Just tried it with my old GTX 1080 MSI Gaming X in Cyberpunk.

Stock: 1,049 Volt, 1949 Mhz, 5000 Mhz Memory.
64 fps, 180 Watt

UV: 0,800 Volt, 1823 Mhz, 5500 Mhz Memory OC.
62 fps, 120 Watt.

Not to mention, much less heat, less fan noise etc.

Let's to back to M1.
M1 has 561 Points per Wat in CB r23 Multicore. I personally got 516.
But put the M1 in Low Power Mode (whole SoC consumes not more than 4 Watt), points drop to 4500, but points per Watt goes up to 1125.

M1 in 4w low Power Mode has 1125 points per Watt there.
it's insane how efficient Chips can be, if you don't go for maximum Performance.

Sydde · Jul 30, 2022

diamond.g said:
Well I'll be. Unigine Valley (and also Heaven) inexplicably defaults to 8x MSAA. Setting them to 4x gets them to work again (so you don't have to disable AA altogether).
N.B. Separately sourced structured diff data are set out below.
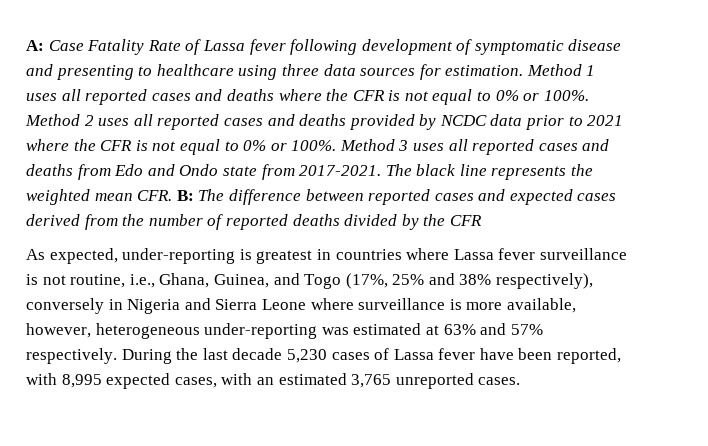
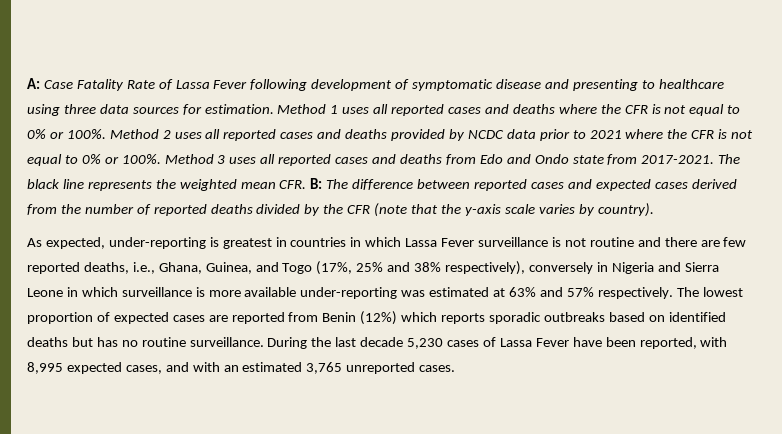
- A: Case Fatality Rate of Lassa fever following development of symptomatic disease and presenting to healthcare using three data sources for estimation.
+ A: Case Fatality Rate of Lassa Fever following development of symptomatic disease and presenting to healthcare using three data sources for estimation.
- The black line represents the weighted mean CFR. B: The difference between reported cases and expected cases derived from the number of reported deaths divided by the CFR
+ The black line represents the weighted mean CFR. B: The difference between reported cases and expected cases derived from the number of reported deaths divided by the CFR (note that the y-axis scale varies by country).
- As expected, under-reporting is greatest in countries where Lassa fever surveillance is not routine, i.e., Ghana, Guinea, and Togo (17%, 25% and 38% respectively), conversely in Nigeria and Sierra Leone where surveillance is more available, however, heterogeneous under-reporting was estimated at 63% and 57% respectively.
+ As expected, under-reporting is greatest in countries in which Lassa Fever surveillance is not routine and there are few reported deaths, i.e., Ghana, Guinea, and Togo (17%, 25% and 38% respectively), conversely in Nigeria and Sierra Leone in which surveillance is more available under-reporting was estimated at 63% and 57% respectively.
+ The lowest proportion of expected cases are reported from Benin (12%) which reports sporadic outbreaks based on identified deaths but has no routine surveillance.
- During the last decade 5,230 cases of Lassa fever have been reported, with 8,995 expected cases, with an estimated 3,765 unreported cases.
+ During the last decade 5,230 cases of Lassa Fever have been reported, with 8,995 expected cases, and with an estimated 3,765 unreported cases.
I am kind of perplexed. Is MSAA not a display output characteristic? If so, does it even affect game logic at all? If 8x is not supported, if the system simply generated 4x, would it make any difference beyond how pretty the images look?

DavidChoux · Jul 31, 2022

mi7chy said:
Untrue.

I have a hard time believing anything you say given how interpreted the above chart as saying that the M1 performs better than the M2 in sustained loads lol.

MayaUser · Jul 31, 2022

jeanlain said:
Sill waiting for evidence that such thing exists...
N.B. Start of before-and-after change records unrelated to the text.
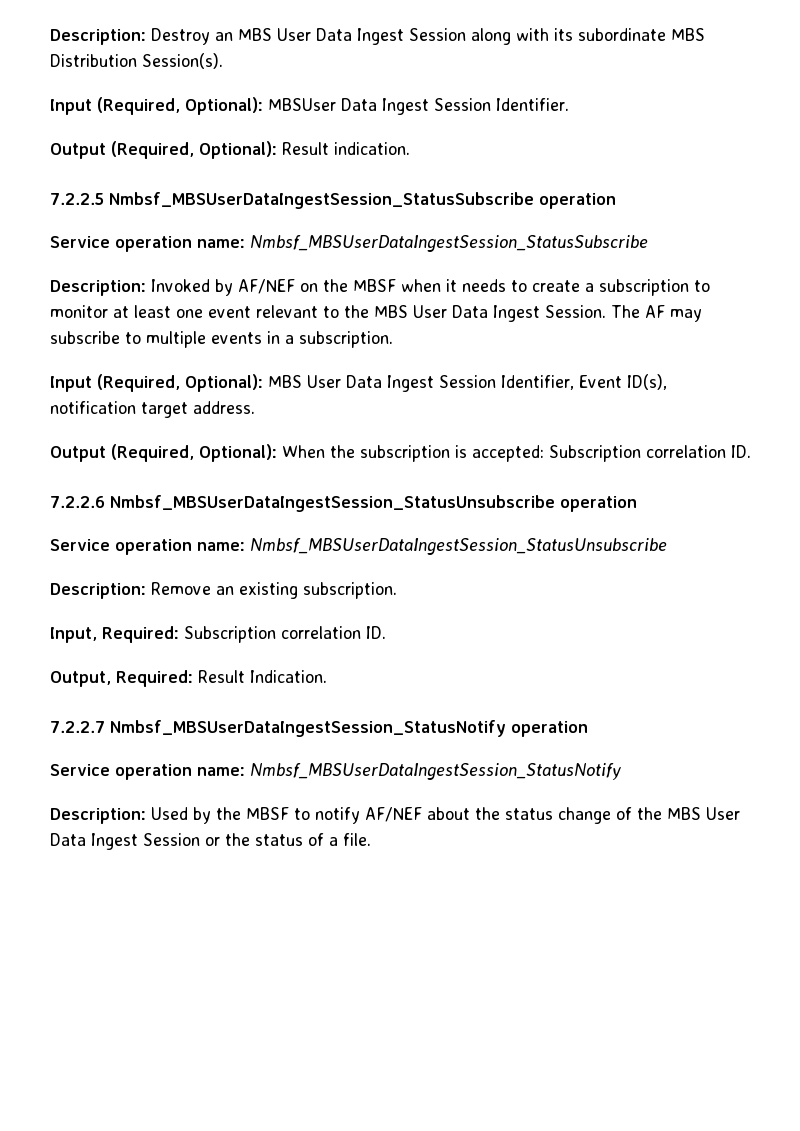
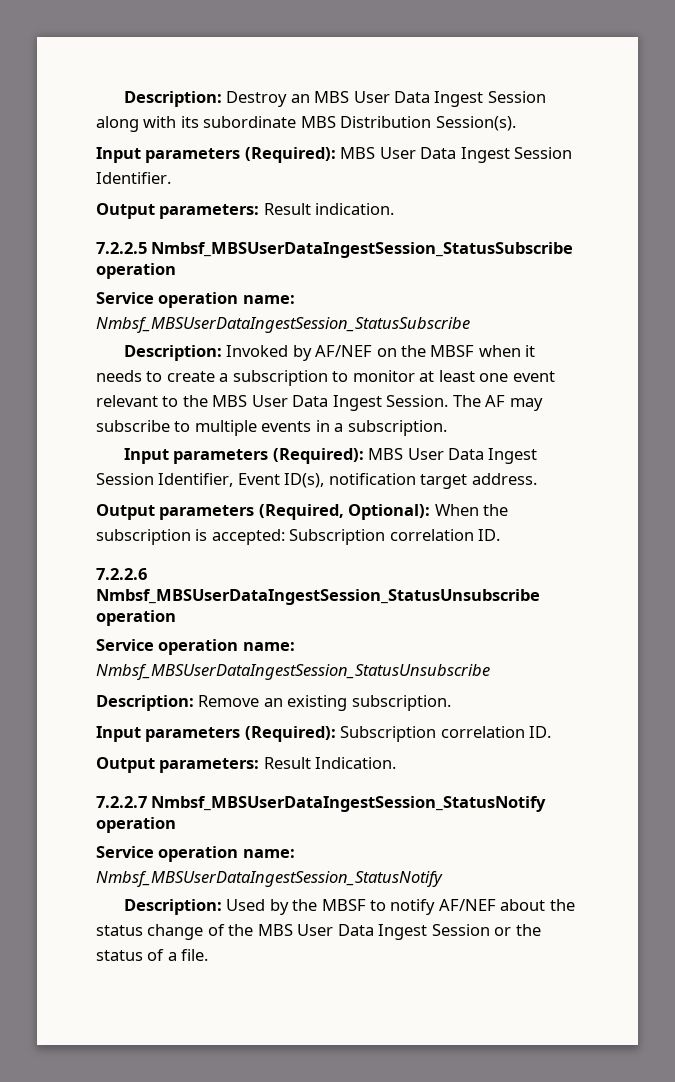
- Input (Required, Optional): MBSUser Data Ingest Session Identifier.
+ Input parameters (Required): MBS User Data Ingest Session Identifier.
- Output (Required, Optional): Result indication.
+ Output parameters: Result indication.
- Input (Required, Optional): MBS User Data Ingest Session Identifier, Event ID(s), notification target address.
+ Input parameters (Required): MBS User Data Ingest Session Identifier, Event ID(s), notification target address.
- Output (Required, Optional): When the subscription is accepted: Subscription correlation ID.
+ Output parameters (Required, Optional): When the subscription is accepted: Subscription correlation ID.
- Input, Required: Subscription correlation ID.
- Output, Required: Result Indication.
+ Input parameters (Required): Subscription correlation ID.
+ Output parameters: Result Indication.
you will wait forever something true from that girl...she cant read data, she is here just try to make negative all over the place regarding macs. Ignoring that user this forum will be a better place

leman · Jul 31, 2022

Sydde said:
I am kind of perplexed. Is MSAA not a display output characteristic? If so, does it even affect game logic at all? If 8x is not supported, if the system simply generated 4x, would it make any difference beyond how pretty the images look?

MSAA modifies how rasterization works and how the final image is composed, it introduces additional information to the rendering pipeline. As such, it can certainly affect game logic, especially if the game uses modern features such as programmable multi sampling.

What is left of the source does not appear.